Der Rostocker erreichte sensationell das 1000 m-B-Finale und wurde in der Streckenwertung Achter, für seine Heimatzeitung, die „Schweriner Volkszeitung“ schon mal der „Wettkampf seines Lebens… "Das ist schon sehr überraschend und ein unglaubliches Gefühl“, so der Skater. „Das habe ich nicht erwartet. Ich bin ohne Erwartungen in den Wettkampf gegangen, wollte nur zeigen, was ich kann", erklärte Adrian. "Ich sehe jetzt, was möglich sein kann. Das Viertelfinale war läuferisch schon drin. Da probieren alle alles, um weiterzukommen. Darum will ich in den nächsten Jahren möglichst viele Viertelfinals erreichen", erläutert er. Über 1500 m hatte der frischgebackene Sportsoldat Rang 24, über 500 m Rang 30 belegt. Summa summarum Platz 15 in der Gesamtwertung nach drei Strecken.

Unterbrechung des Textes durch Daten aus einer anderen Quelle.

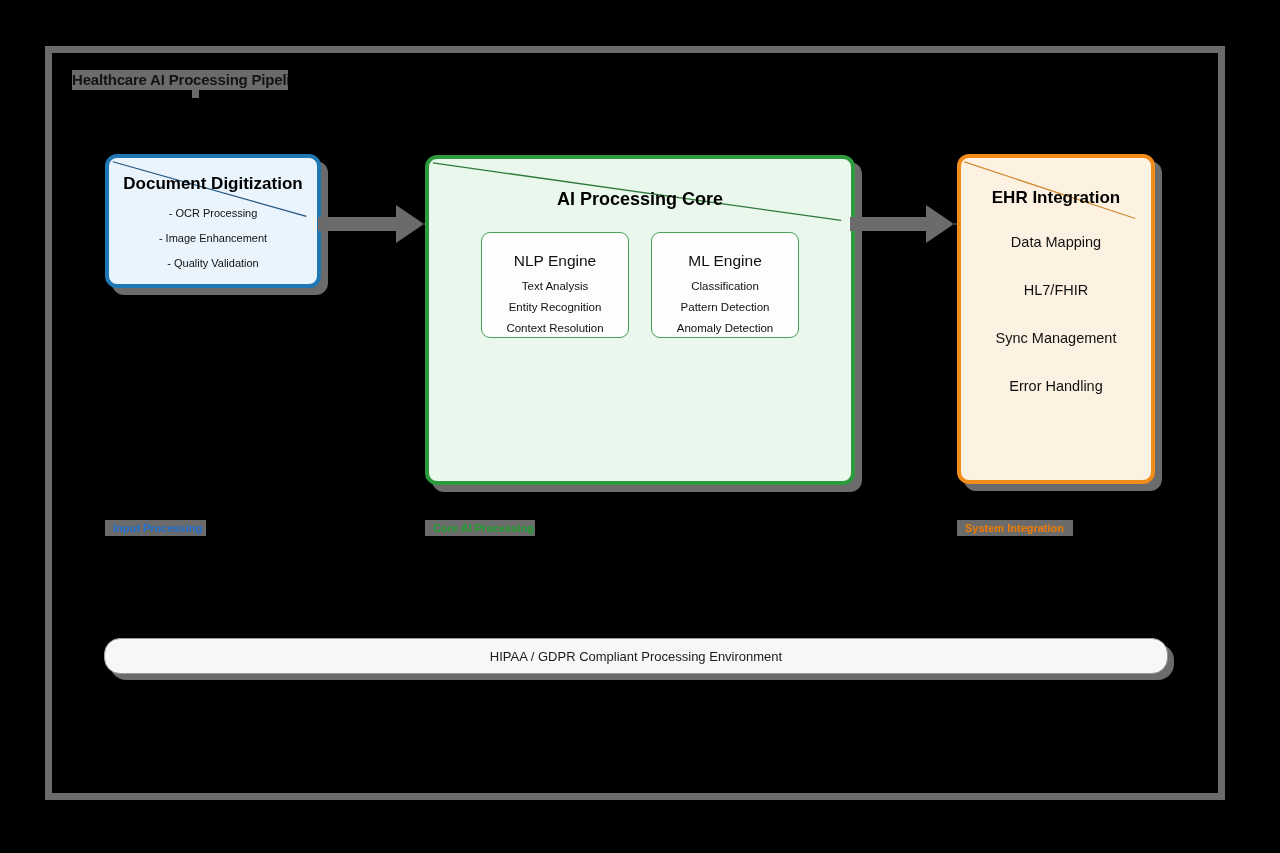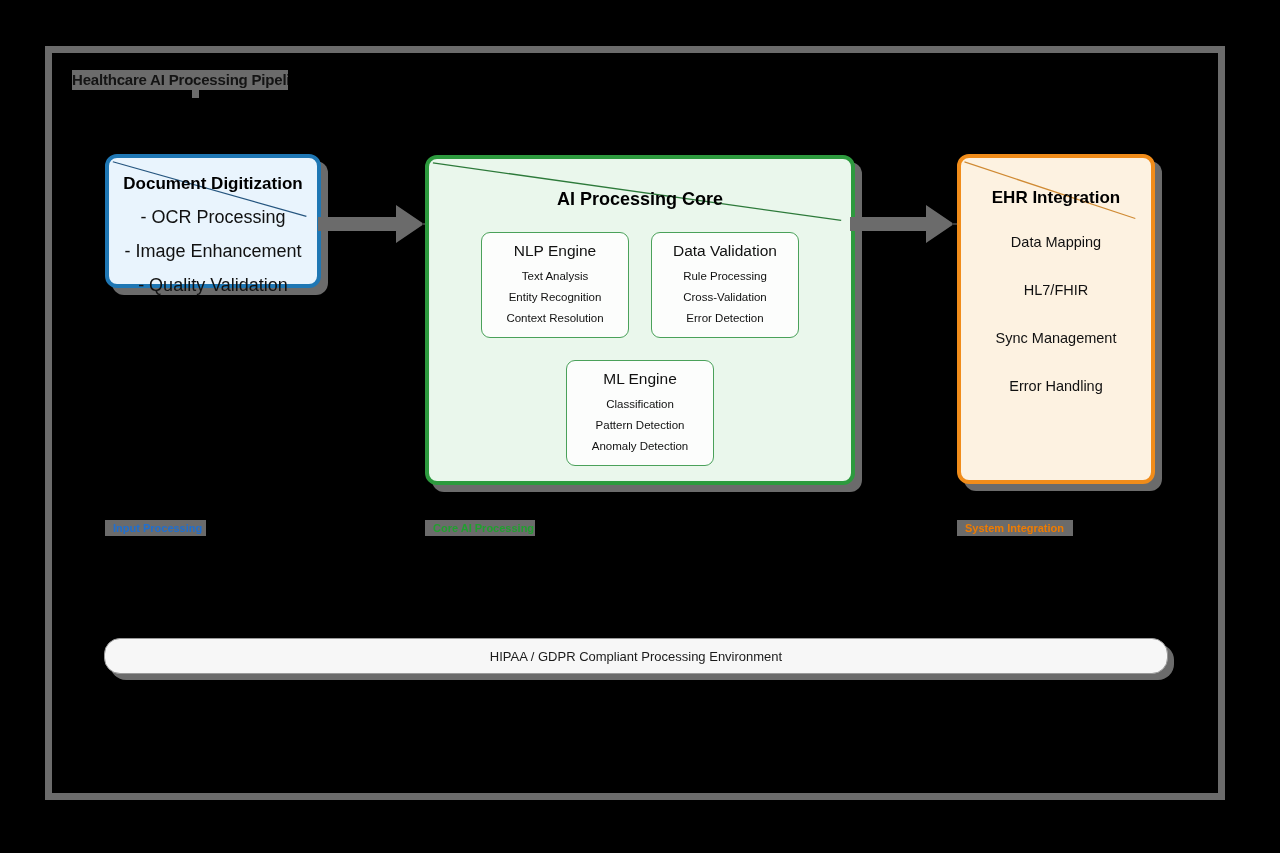--- a/index.html
+++ b/index.html
@@ -90,21 +90,21 @@
   #stage-doc {
     left: 105px;
     top: 154px;
     width: 216px;
     height: 134px;
     background: #e9f4fd;
     border: 4px solid #1f77b4;
   }
   #stage-doc .stage-title { margin-top: 16px; }
   .doc-item {
-    font-size: 18px;
+    font-size: 11px;
     color: #111;
     text-align: center;
     margin-top: 13px;
     position: relative;
     z-index: 2;
   }
 
   
   #stage-core {
     left: 425px;
@@ -129,21 +129,21 @@
   .subbox {
     box-sizing: border-box;
     width: 148px;
     height: 106px;
     background: #fcfdfc;
     border: 1.5px solid #4aa15a;
     border-radius: 9px;
     display: flex;
     flex-direction: column;
     align-items: center;
-    padding-top: 9px;
+    padding-top: 19px;
   }
   .subbox-title {
     font-size: 15.5px;
     color: #111;
     margin-bottom: 6px;
   }
   .subbox-item {
     font-size: 11.5px;
     color: #111;
     line-height: 21px;
@@ -249,26 +249,20 @@
 
   <div class="core-grid">
 
     <div class="subbox">
       <div class="subbox-title">NLP Engine</div>
       <div class="subbox-item">Text Analysis</div>
       <div class="subbox-item">Entity Recognition</div>
       <div class="subbox-item">Context Resolution</div>
     </div>
 
-    <div class="subbox">
-      <div class="subbox-title">Data Validation</div>
-      <div class="subbox-item">Rule Processing</div>
-      <div class="subbox-item">Cross-Validation</div>
-      <div class="subbox-item">Error Detection</div>
-    </div>
 
     <div class="subbox">
       <div class="subbox-title">ML Engine</div>
       <div class="subbox-item">Classification</div>
       <div class="subbox-item">Pattern Detection</div>
       <div class="subbox-item">Anomaly Detection</div>
     </div>
 
 
   </div>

Für den Coach ist Shorttrack ein „tougher“ Sport bei Weltmeisterschaften. "15 Starts an drei Tagen. Wir nutzen das Training intensiv für die Vorbereitung von Meisterschaften. Lernen, wie man gewinnen kann. Meine Aufgabe ist es, sie dafür klar zu machen", erklärt der Mann aus Nottingham. Auch DESG-Sportdirektor Matthias Kulik zeigte sich mit den Ergebnissen zufrieden. "Anna zeigt, dass sie auf dem Weg in die Weltspitze ist. Adrian hat einen Supereinstand gegeben.“ Das bedeutet: zwei Startplätze bei den Damen und Herren im nächsten Jahr. „Unser Ziel ist es auch, zwei Staffeln aufzustellen.“

Von der spärlichen Kulisse von täglich nur 300 Zuschauern - bei freiem Eintritt - in der riesigen Armeec-Arena, der größten Sporthalle Bulgariens mit einer Kapazität von 17 000 Plätzen, ließen sich die Sportler nicht beeindruckten. Der Männerwettkampf glich offenen südkoreanischen Meisterschaften. Bei den Damen sorgte Lara van Ruijven für das erste Oranje-Gold auf einer Einzelstrecke (500 m). Die deutschen Kurvenflitzer beenden ihren Winter am kommenden Wochenende mit den nationalen Titelkämpfen in Oberstdorf.